I felt shut down. Yet down is sometimes where you have to look and when you look there you may find what you’ve got and where to go from there.

Now a fragment of Princess Eugenie’s wedding this summer comes back to me: ‘With my body I honour you…’ When we love someone we let them go first, we do not push ahead. All those only=partly expressed or fulfilled desires wait. We let the other person be other and approach. Across puddles. Through a half-opened door. Perhaps sitting or standing together we confer honour by allowing space.

The half-open door lets in soft grey light. Bare tree branches reach beyond. It’s an expansive kind of space changing slightly as the day goes by. And that space becomes the opening to heaven.

Stephen D’Evelyn on Coming Down

Writing can be a duty. I just have to write. The politics of authenticity—my identikit—puts the emphasis on creative in creative writing, but writing is as much about being true to the culture of language as it is to giving voice to particular views.

Today the weather is milder than it has been of late. We have run out of milk here at the office and I didn’t think to get any. So I sip black coffee and look out at the grey and white clouds. Every so often a car whooshes by down a road nearby.

Today feels jumpy. There seem to be a lot of things to do. I feel compelled to type. Is this a selfish act? Is it an answer to the call of duty? This morning I have been to a highly-charged, high-level meeting about a case of indirect gender discrimination and unacceptable behaviour—in a word marginalization.

It is a little bit hard to come down. But as I sit now in the office the sky is slowly brightening. A bird trills somewhere. Sometimes it is enough to notice what is unnoticed and perhaps help others to notice.

Sometimes as happened this morning changes in the way people treat each other can start with noticing. And sometime writing about disregarded people –even in positions of power – and about birds and clouds people don’t necessarily notice can answer that urge to connect. The words arrive and take shape and dance as the clouds brighten still further.

Arriving at the Office

It’s so cold your fingers hurt. The streets immediately surrounding the buildings where my office is located were still grey. Late-rising sun filtered through the thick clouds.

The university precinct was peaceful. A few birds chirped. They sounded right—not the ebullient and energetic calling of birds a few weeks ago disoriented by a warm spell, but quieter and more delicate, maybe thoughtful or at least thought-provoking.

Peace is a much-used word. It can mean many things. Here in this place now it seems to mean letting go of the to-do lists and spreadsheets of information which I associate with the office. It means putting my feet on the floor and breathing deeply. I try to give my all my arguments with myself to God.

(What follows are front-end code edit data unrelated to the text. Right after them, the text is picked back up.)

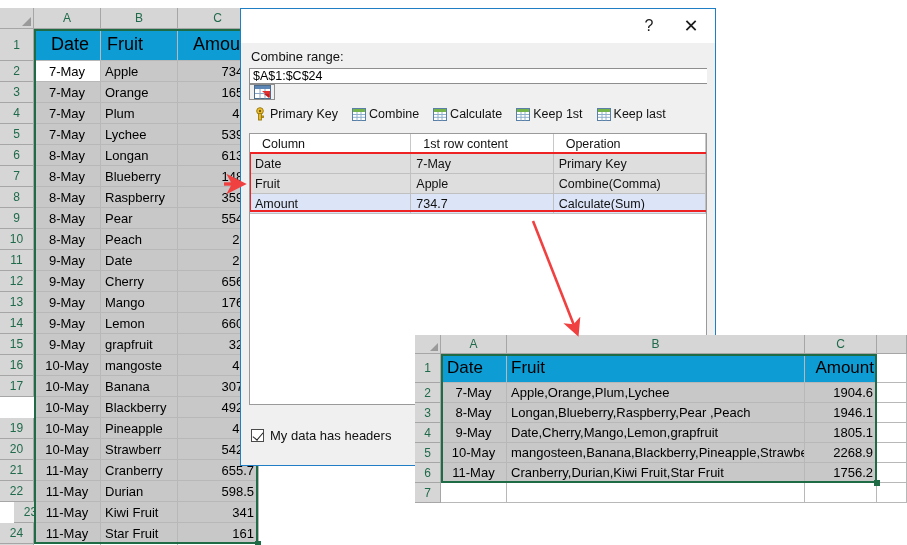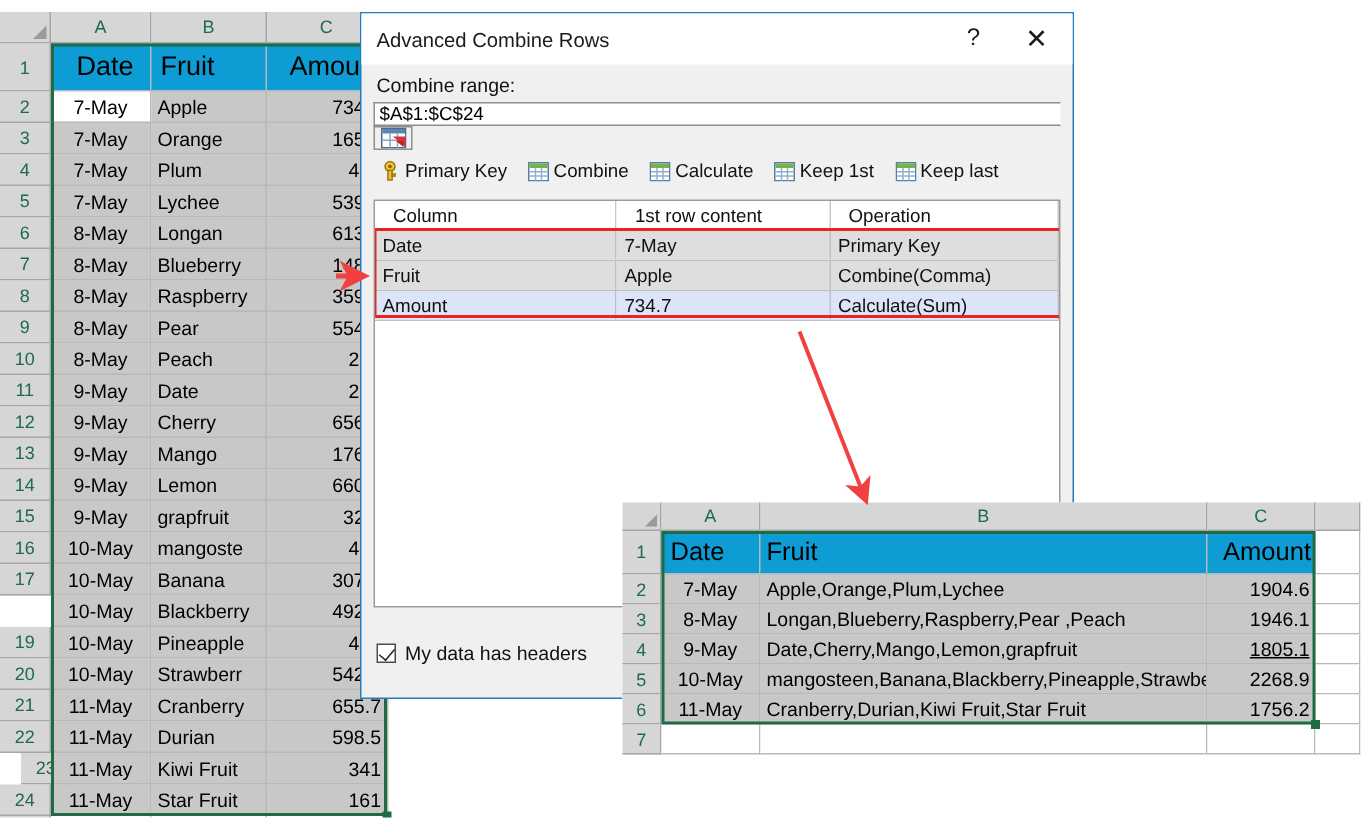--- a/index.html
+++ b/index.html
@@ -277,7 +277,6 @@
   <div id="dialog">
 
     <div class="titlebar">
-      <div class="title">Advanced Combine Rows</div>
       <div class="tb-btn" id="help-btn">?</div>
       <div class="tb-btn" id="close-btn">✕</div>
     </div>

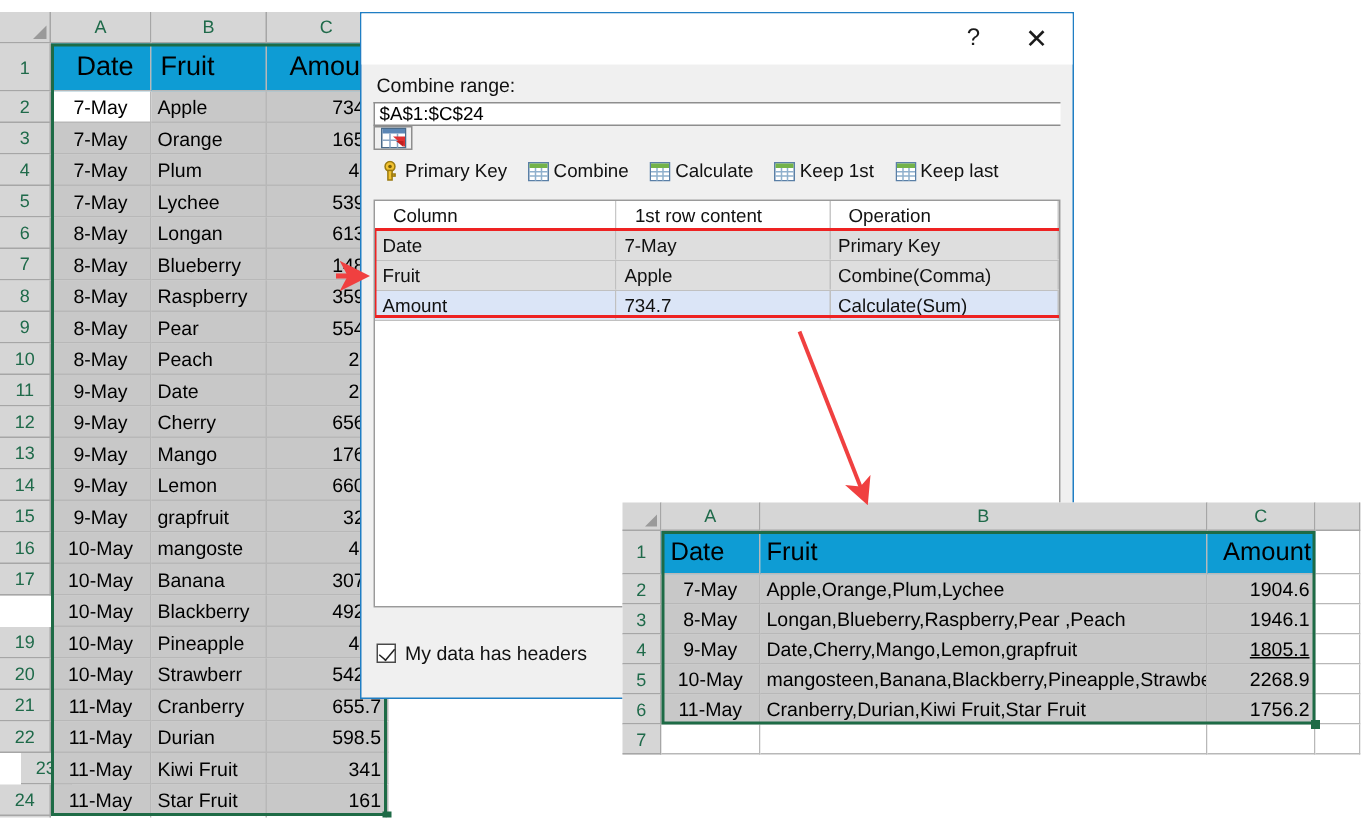--- a/index.html
+++ b/index.html
@@ -433,7 +433,7 @@
         <div class="cell white" style="position: absolute; left: 462px; top: 68px; width: 30px; height: 20px;"></div>
         <div class="cell center sel" style="position: absolute; left: 26px; top: 88px; width: 66px; height: 20px;">9-May</div>
         <div class="cell left sel" style="position: absolute; left: 92px; top: 88px; width: 298px; height: 20px;">Date,Cherry,Mango,Lemon,grapfruit</div>
-        <div class="cell right sel" style="position: absolute; left: 390px; top: 88px; width: 72px; height: 20px; text-decoration: underline;">1805.1</div>
+        <div class="cell right sel" style="position: absolute; left: 390px; top: 88px; width: 72px; height: 20px;">1805.1</div>
         <div class="cell white" style="position: absolute; left: 462px; top: 88px; width: 30px; height: 20px;"></div>
         <div class="cell center sel" style="position: absolute; left: 26px; top: 108px; width: 66px; height: 20px;">10-May</div>
         <div class="cell left sel" style="position: absolute; left: 92px; top: 108px; width: 298px; height: 20px;">mangosteen,Banana,Blackberry,Pineapple,Strawberry</div>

I am not on trial. The clock ticks softly and the birds chirp and the computer whirrs faintly. My purpose is to be. It seems too simple. It seems crazy. It seems useless. But remembering that means you do not have to guarantee your own being by meeting a list of expectations.

Sure there are things to do and people to see. Thank goodness for the delicate sing-song birdsong outside the window and the computer gently whirring. But my value is assured right here and now as I take a breath and take it all in and exhale again.

The cold air is very good.

NEW POEM BY STEPHEN D’EVELYN: LOVE IN BRISTOL

All day we’ve had big sporadic drops,
no real rain, no downpour, release,
just shifting Channel breeze through the gaps
between hedgerows’ thin growth and the house.

We exceed ourselves in each other’s touch,
from bedside table, text-alerts’ pulsing glow.
That slightly stale salty air off the dark unseen stretch
of estuary feels heavy. Darkness lies beyond and below.

This evening promises a change in the weather
but here even local predictions more often just change again,
and couples may make time, turn down lights and lie together,
those heartbeats constant against tiny patterns of rain.